───── Provided material ─────

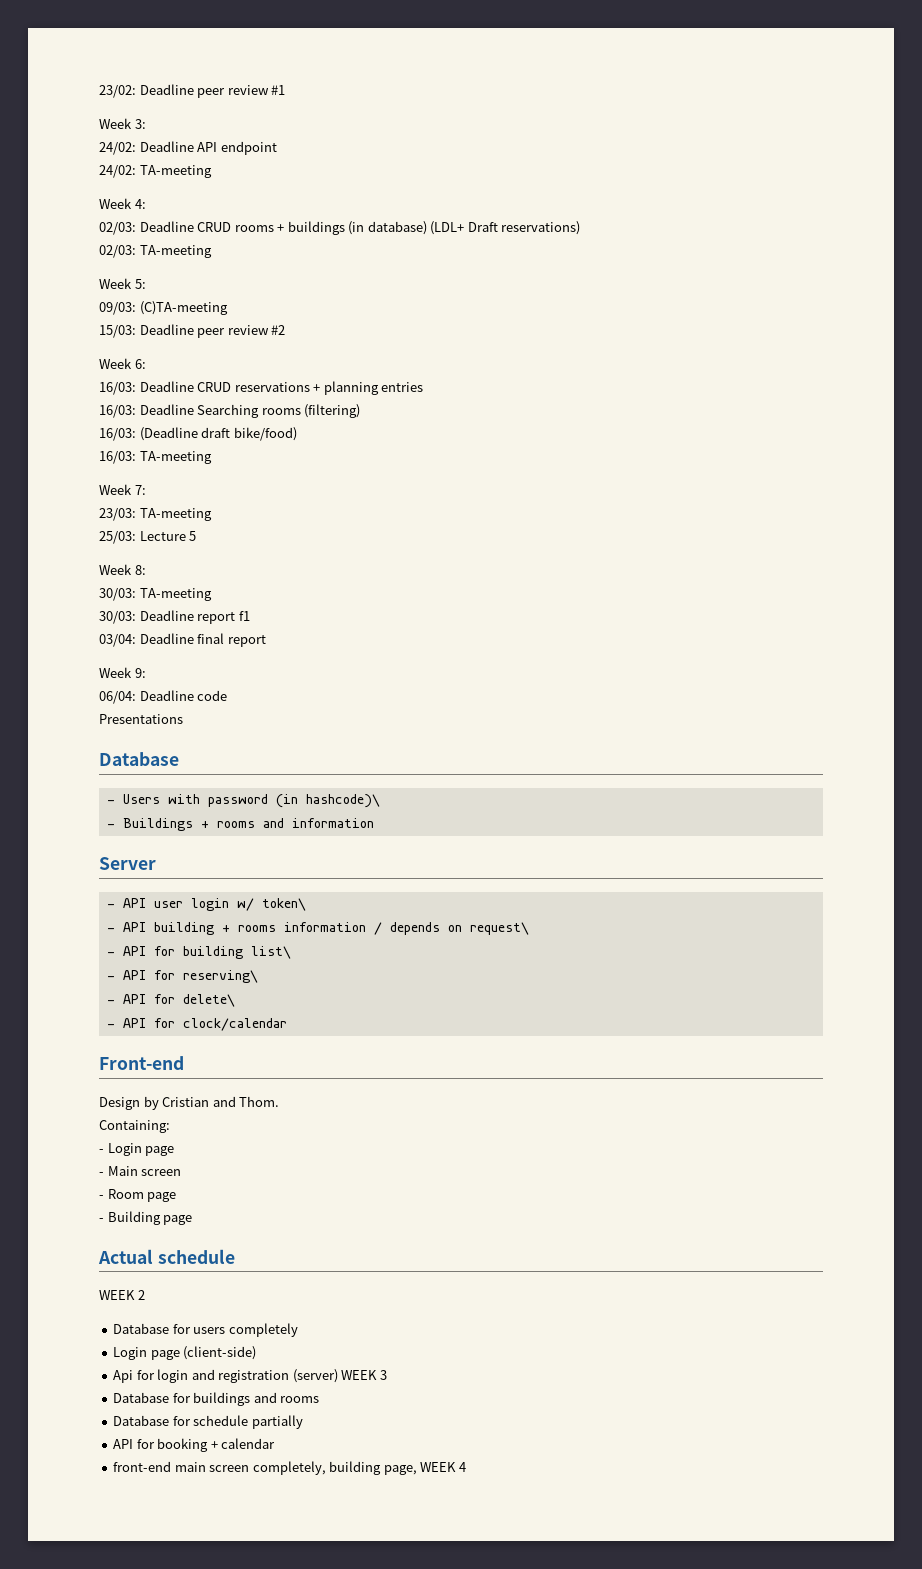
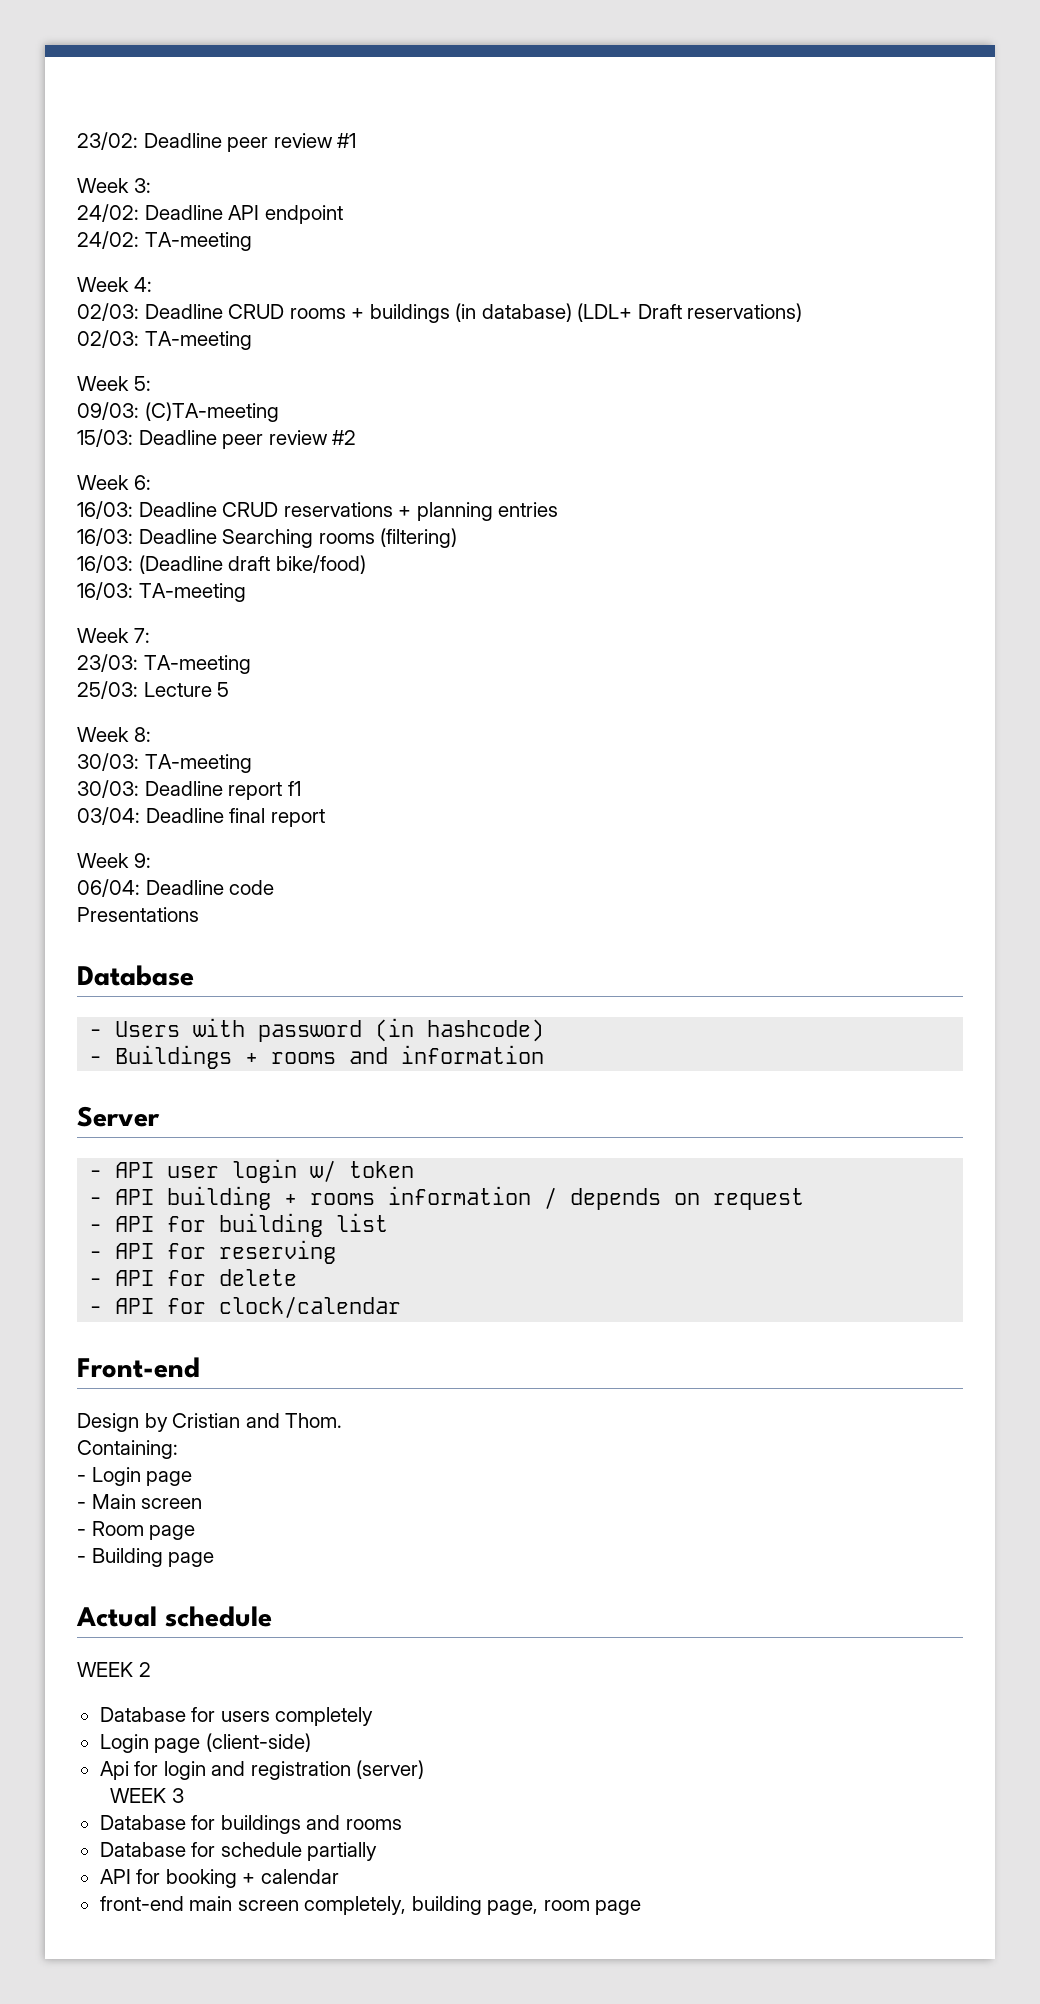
[305,794,380,808] hashcode)\ -> [427,1019,545,1042] hashcode)
[261,898,306,911] token\ -> [349,1161,415,1178] token
[469,922,529,935] request\ -> [713,1188,805,1210] request
[250,946,291,959] [106,970,258,983] [106,994,235,1007] list\ // - API for reserving\ // - API for delete\ -> [336,1213,389,1232] [89,1240,337,1264] [89,1269,298,1286] list // - API for reserving // - API for delete
(338, 1376) none -> (425, 1769) //
[420,1462,466,1472] WEEK 4 -> [543,1900,642,1915] room page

─────

§ Exercise requirements: Write out the material exactly as it stands, omitting every picture.

§ Task result:
[305,794,380,808] hashcode)\ -> [427,1019,545,1042] hashcode)
[261,898,306,911] token\ -> [349,1161,415,1178] token
[469,922,529,935] request\ -> [713,1188,805,1210] request
[250,946,291,959] [106,970,258,983] [106,994,235,1007] list\ // - API for reserving\ // - API for delete\ -> [336,1213,389,1232] [89,1240,337,1264] [89,1269,298,1286] list // - API for reserving // - API for delete
(338, 1376) none -> (425, 1769) //
[420,1462,466,1472] WEEK 4 -> [543,1900,642,1915] room page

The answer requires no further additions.